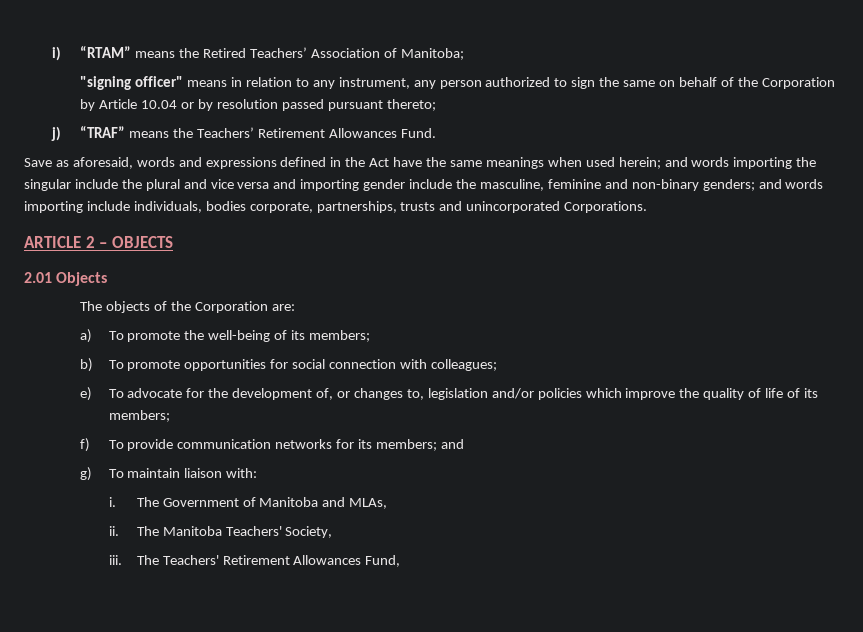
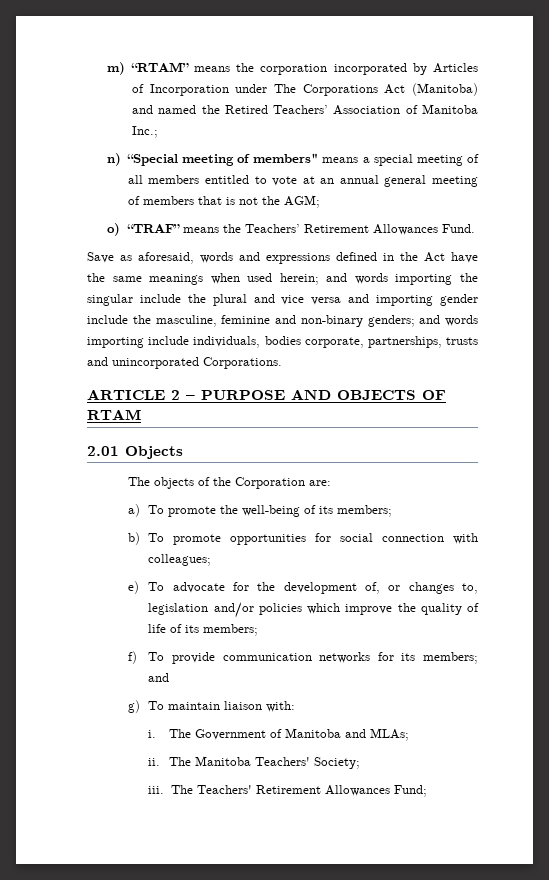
- i) “RTAM” means the Retired Teachers’ Association of Manitoba;
- "signing officer" means in relation to any instrument, any person authorized to sign the same on behalf of the Corporation by Article 10.04 or by resolution passed pursuant thereto;
- j) “TRAF” means the Teachers’ Retirement Allowances Fund.
+ m) “RTAM” means the corporation incorporated by Articles of Incorporation under The Corporations Act (Manitoba) and named the Retired Teachers’ Association of Manitoba Inc.;
+ n) “Special meeting of members" means a special meeting of all members entitled to vote at an annual general meeting of members that is not the AGM;
+ o) “TRAF” means the Teachers’ Retirement Allowances Fund.
- ARTICLE 2 – OBJECTS
+ ARTICLE 2 – PURPOSE AND OBJECTS OF RTAM
- The Government of Manitoba and MLAs,
+ The Government of Manitoba and MLAs;
- The Manitoba Teachers' Society,
+ The Manitoba Teachers' Society;
- The Teachers' Retirement Allowances Fund,
+ The Teachers' Retirement Allowances Fund;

■ ■ ■

Exercise prompt -
Your reply should consist of the data, transcribed exactly, and should hold no pictures.

Response area -
- i) “RTAM” means the Retired Teachers’ Association of Manitoba;
- "signing officer" means in relation to any instrument, any person authorized to sign the same on behalf of the Corporation by Article 10.04 or by resolution passed pursuant thereto;
- j) “TRAF” means the Teachers’ Retirement Allowances Fund.
+ m) “RTAM” means the corporation incorporated by Articles of Incorporation under The Corporations Act (Manitoba) and named the Retired Teachers’ Association of Manitoba Inc.;
+ n) “Special meeting of members" means a special meeting of all members entitled to vote at an annual general meeting of members that is not the AGM;
+ o) “TRAF” means the Teachers’ Retirement Allowances Fund.
- ARTICLE 2 – OBJECTS
+ ARTICLE 2 – PURPOSE AND OBJECTS OF RTAM
- The Government of Manitoba and MLAs,
+ The Government of Manitoba and MLAs;
- The Manitoba Teachers' Society,
+ The Manitoba Teachers' Society;
- The Teachers' Retirement Allowances Fund,
+ The Teachers' Retirement Allowances Fund;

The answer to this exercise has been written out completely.